As per my experiences & learning, below is how the role of a data team evolves in an organization.

Basic dashboards & visualization of KPIs is the obvious first step, followed by ability to dive deeper for custom analyses & insights.

As the data ecosystem matures, stronger leverage of statistics & data science gives forecasting & predictive capability to the business. This is also the time when usually back-end data infra (logging, pipelines, database / warehouse etc) gets further streamlined & strengthened. Data function evolves further when it moves from just predicting to prescribing next steps as the accuracy of the models improve & their impact on KPIs become clearer.

Eventually, when the DS/ML solutions get seamlessly plugged into production ecosystem, data function can truly own a problem statement end to end, owning the ‘execution’ leg as well.

Centralized vs Decentralized vs Hybrid ?

Centralized vs decentralized are self explanatory terms, and hybrid is somewhere in the middle!

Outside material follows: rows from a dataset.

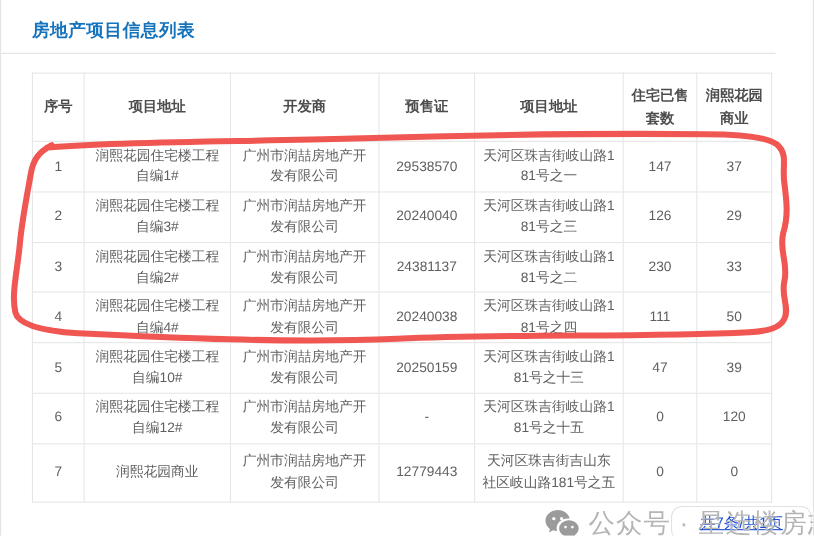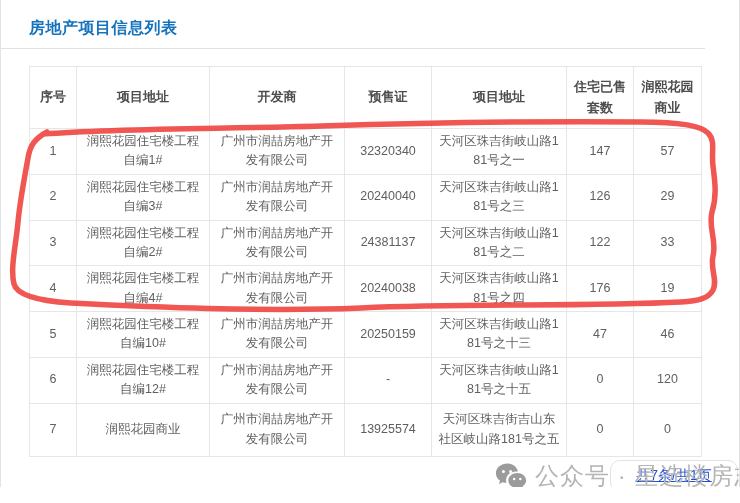--- a/index.html
+++ b/index.html
@@ -81,7 +81,7 @@
       <td>1</td>
       <td>润熙花园住宅楼工程自编1#</td>
       <td>广州市润喆房地产开发有限公司</td>
-      <td>32320340</td>
+      <td>29538570</td>
       <td>天河区珠吉街岐山路181号之一</td>
       <td>147</td>
       <td>57</td>

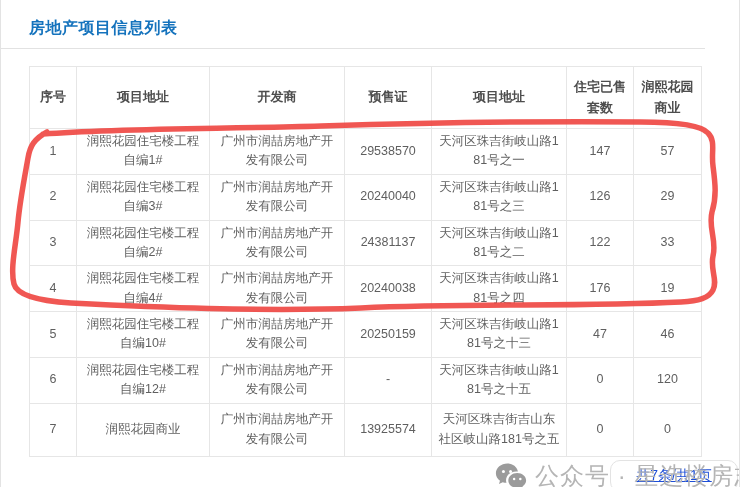--- a/index.html
+++ b/index.html
@@ -84,7 +84,7 @@
       <td>29538570</td>
       <td>天河区珠吉街岐山路181号之一</td>
       <td>147</td>
-      <td>57</td>
+      <td>37</td>
     </tr>
         <tr>
       <td>2</td>

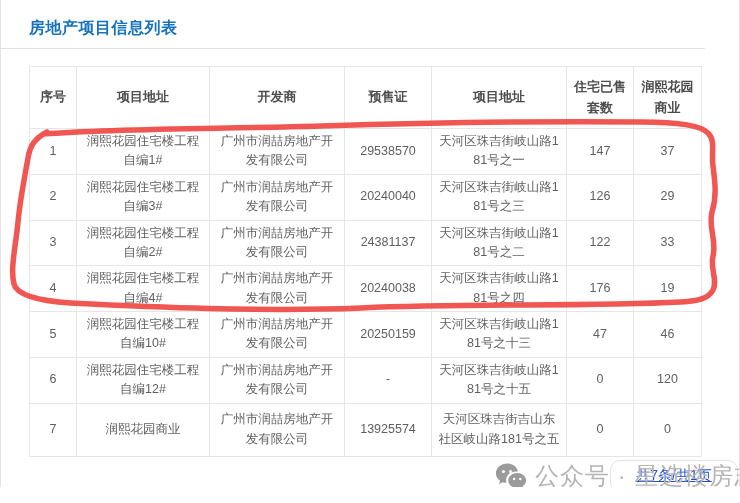--- a/index.html
+++ b/index.html
@@ -101,7 +101,7 @@
       <td>广州市润喆房地产开发有限公司</td>
       <td>24381137</td>
       <td>天河区珠吉街岐山路181号之二</td>
-      <td>122</td>
+      <td>230</td>
       <td>33</td>
     </tr>
         <tr>

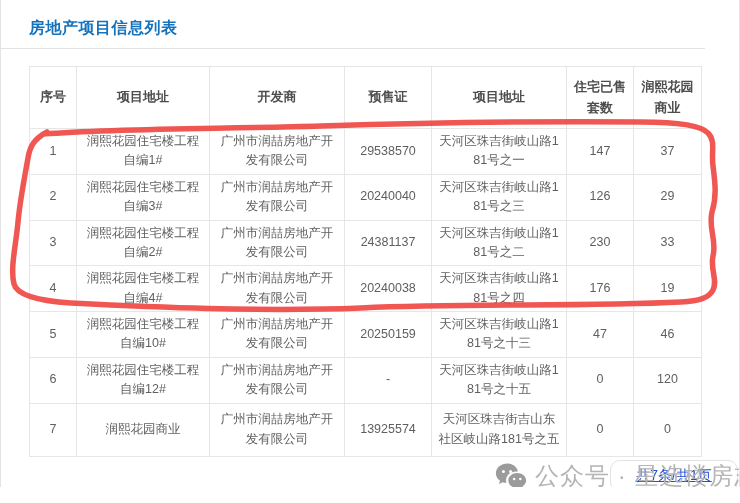--- a/index.html
+++ b/index.html
@@ -110,7 +110,7 @@
       <td>广州市润喆房地产开发有限公司</td>
       <td>20240038</td>
       <td>天河区珠吉街岐山路181号之四</td>
-      <td>176</td>
+      <td>111</td>
       <td>19</td>
     </tr>
         <tr>

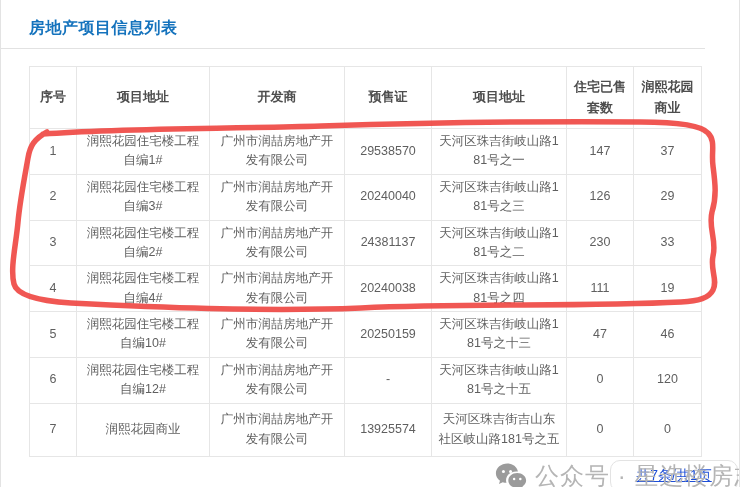--- a/index.html
+++ b/index.html
@@ -111,7 +111,7 @@
       <td>20240038</td>
       <td>天河区珠吉街岐山路181号之四</td>
       <td>111</td>
-      <td>19</td>
+      <td>50</td>
     </tr>
         <tr>
       <td>5</td>

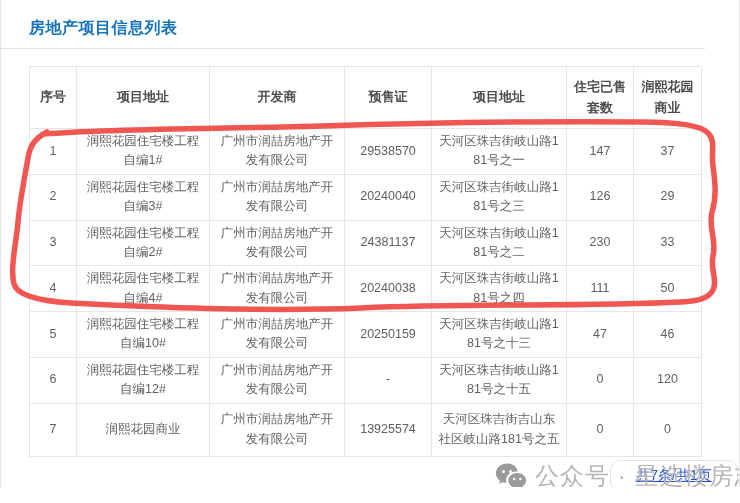--- a/index.html
+++ b/index.html
@@ -120,7 +120,7 @@
       <td>20250159</td>
       <td>天河区珠吉街岐山路181号之十三</td>
       <td>47</td>
-      <td>46</td>
+      <td>39</td>
     </tr>
         <tr>
       <td>6</td>

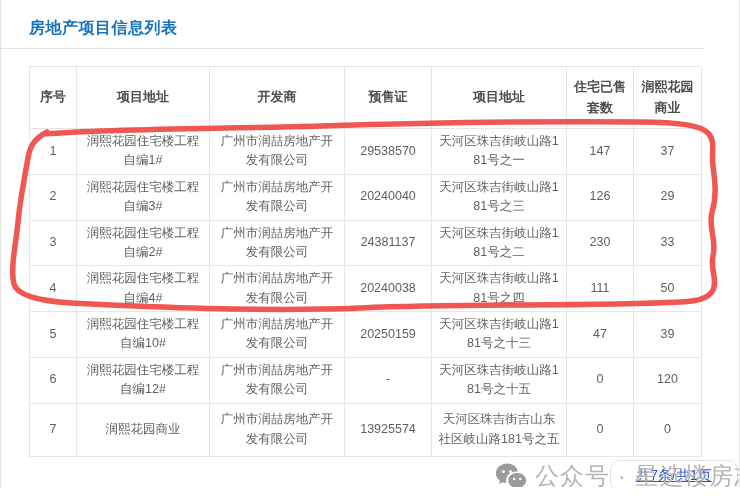--- a/index.html
+++ b/index.html
@@ -135,7 +135,7 @@
       <td>7</td>
       <td>润熙花园商业</td>
       <td>广州市润喆房地产开发有限公司</td>
-      <td>13925574</td>
+      <td>12779443</td>
       <td>天河区珠吉街吉山东社区岐山路181号之五</td>
       <td>0</td>
       <td>0</td>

A lot has been written about pros & cons of centralized vs decentralized team structures, and gradually everyone seems to be settling with ‘hybrid’ as the right answer — or we could say ‘easy’ answer, till we start trying to find that fine line that needs to be drawn for ideal ways of working / relative prioritization etc

Widely accepted benefits of centralized & decentralized org structure

Conventional wisdom is that any technical / niche expertise that doesn’t necessarily require deep domain understanding and can be cross leveraged should be evolved as a central horizontal capability (Center Of Excellence) e.g. Data/ML Engg, Product facing DS solutions.

CARS24 data org operates in hybrid structure

In the case of hybrid structure, the decentralized modules should be aligned with business function or central team depending on where the leverage is higher, i.e. if the analytics / insights team get more leverage through synergies with central DS/ML team they should be aligned with central data team and vice versa.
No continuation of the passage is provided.